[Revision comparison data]
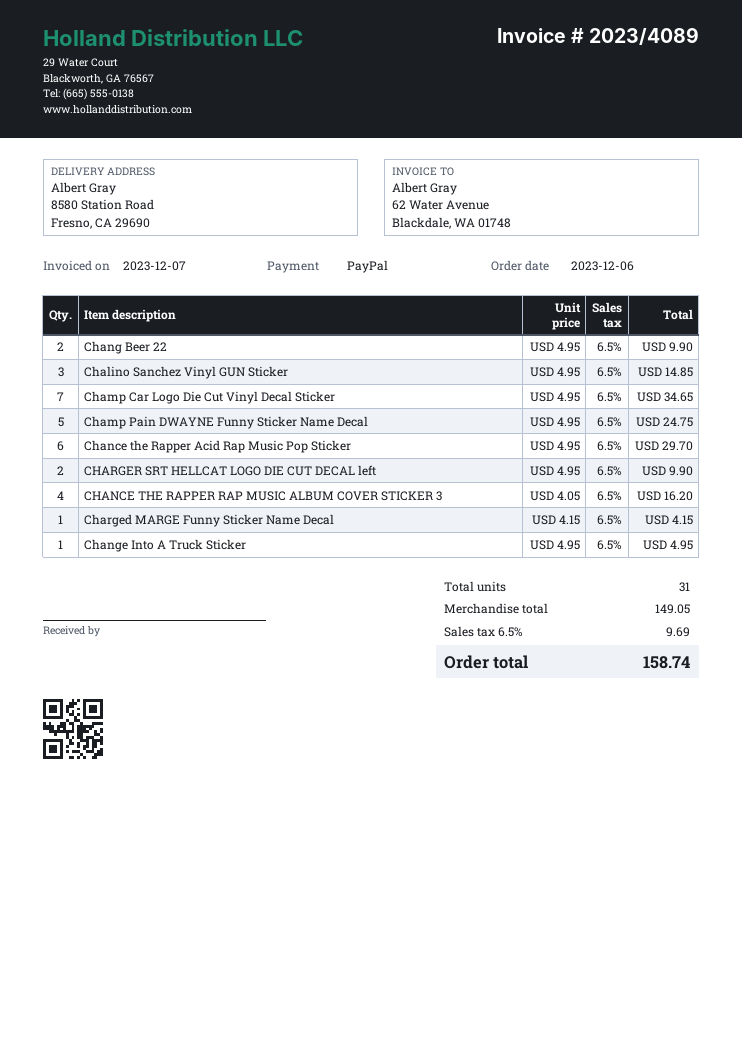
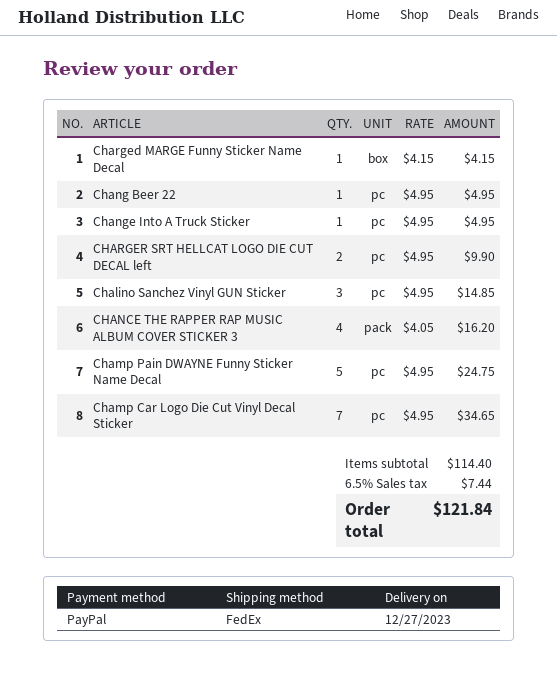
Chang Beer 22: 2 x 4.95 = 9.90 -> 1 x 4.95 = 4.95
Chance the Rapper Acid Rap Music Pop Sticker: 6 x 4.95 = 29.70 -> none
subtotal: 149.05 -> 114.40
tax: 6.5% = 9.69 -> 6.5% = 7.44
total: 158.74 -> 121.84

- [What you should do]: Every record must be transcribed faithfully, with no picture carried over.

- [Task response]:
Chang Beer 22: 2 x 4.95 = 9.90 -> 1 x 4.95 = 4.95
Chance the Rapper Acid Rap Music Pop Sticker: 6 x 4.95 = 29.70 -> none
subtotal: 149.05 -> 114.40
tax: 6.5% = 9.69 -> 6.5% = 7.44
total: 158.74 -> 121.84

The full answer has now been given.